Протоиерей Максим Козлов
Воспоминания председателя Учебного комитета, ректора ОЦАД протоиерея Максима Козлова о Константине Ефимовиче Скурате
15 декабря 2021 года отошел ко Господу российский историк церкви, богослов, настоящий наставник для многих поколений архипастырей и священнослужителей Русской Православной Церкви Константин Ефимович Скурат. Предлагаем вам воспоминания ректора ОЦАД протоиерея Максима Козлова о приснопоминаемом Константине Ефимовиче.

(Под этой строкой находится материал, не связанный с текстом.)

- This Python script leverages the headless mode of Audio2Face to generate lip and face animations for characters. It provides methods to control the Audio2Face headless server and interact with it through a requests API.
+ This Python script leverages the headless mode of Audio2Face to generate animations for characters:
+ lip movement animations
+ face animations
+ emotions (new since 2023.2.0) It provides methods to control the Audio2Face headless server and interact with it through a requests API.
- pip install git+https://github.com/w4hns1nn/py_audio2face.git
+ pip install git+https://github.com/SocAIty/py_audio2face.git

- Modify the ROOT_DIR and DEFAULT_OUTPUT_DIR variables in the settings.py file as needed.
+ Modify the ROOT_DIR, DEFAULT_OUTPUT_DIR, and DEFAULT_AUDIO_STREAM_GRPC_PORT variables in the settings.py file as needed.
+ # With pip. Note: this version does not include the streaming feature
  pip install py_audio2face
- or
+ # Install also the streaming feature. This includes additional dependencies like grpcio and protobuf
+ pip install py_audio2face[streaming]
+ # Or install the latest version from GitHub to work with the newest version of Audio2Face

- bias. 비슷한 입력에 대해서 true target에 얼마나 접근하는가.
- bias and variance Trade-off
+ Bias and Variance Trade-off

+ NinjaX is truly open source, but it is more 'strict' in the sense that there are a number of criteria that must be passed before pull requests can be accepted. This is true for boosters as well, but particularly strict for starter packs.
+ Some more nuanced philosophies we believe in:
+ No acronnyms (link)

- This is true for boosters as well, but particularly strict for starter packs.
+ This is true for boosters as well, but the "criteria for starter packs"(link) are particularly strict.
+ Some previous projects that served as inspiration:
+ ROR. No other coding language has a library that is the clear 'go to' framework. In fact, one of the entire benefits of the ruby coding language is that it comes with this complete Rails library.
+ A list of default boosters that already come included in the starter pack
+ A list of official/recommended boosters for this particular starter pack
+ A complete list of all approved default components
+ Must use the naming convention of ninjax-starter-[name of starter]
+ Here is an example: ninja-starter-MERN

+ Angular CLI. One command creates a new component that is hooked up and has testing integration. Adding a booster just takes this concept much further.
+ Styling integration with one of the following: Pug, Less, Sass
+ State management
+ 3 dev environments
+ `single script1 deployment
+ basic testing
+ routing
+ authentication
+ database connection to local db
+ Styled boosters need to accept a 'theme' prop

С Константином Ефимовичем Скуратом я познакомился где-то в первой половине 1980-х годов. Я тогда учился в МГУ и внештатно сотрудничал с Издательством Московской Патриархии. Курсовые я уже старался брать по церковной тематике. А книги для таких работ тогда достать было чрезвычайно сложно. Даже те редкие издания, что имелись, были где-то запрятаны по спецхранам центральных библиотек, и получить их на руки было практически невозможно. Мой духовник – священник храма Пророка Илии Обыденного, приснопоминаемый протоиерей Александр Егоров – к тому времени был уже много-много лет как знаком с Константином Ефимовичем, и он обратился к нему с просьбой взять для студента университета две-три книжки, которые мною были названы. Я, конечно, с удивлением, радостью и глубочайшей признательностью, помню, воспринял, что этот почитаемый всеми профессор помог вдруг, не посчитавшись со своим временем, этому вовсе незнакомому ему юноше. Хотя в те годы контакты с молодежью по факту «религиозной пропаганды», а тем более снабжение религиозной литературой, вообще-то отслеживались, и за это можно было поплатиться… Вот так мы и познакомились. Я потом с благодарностью вернул эти книги, и с тех пор уже знал, что вот этот профессорского вида человек, который бывает на службах в Обыденском храме, и есть профессор Московской духовной академии Константин Ефимович Скурат.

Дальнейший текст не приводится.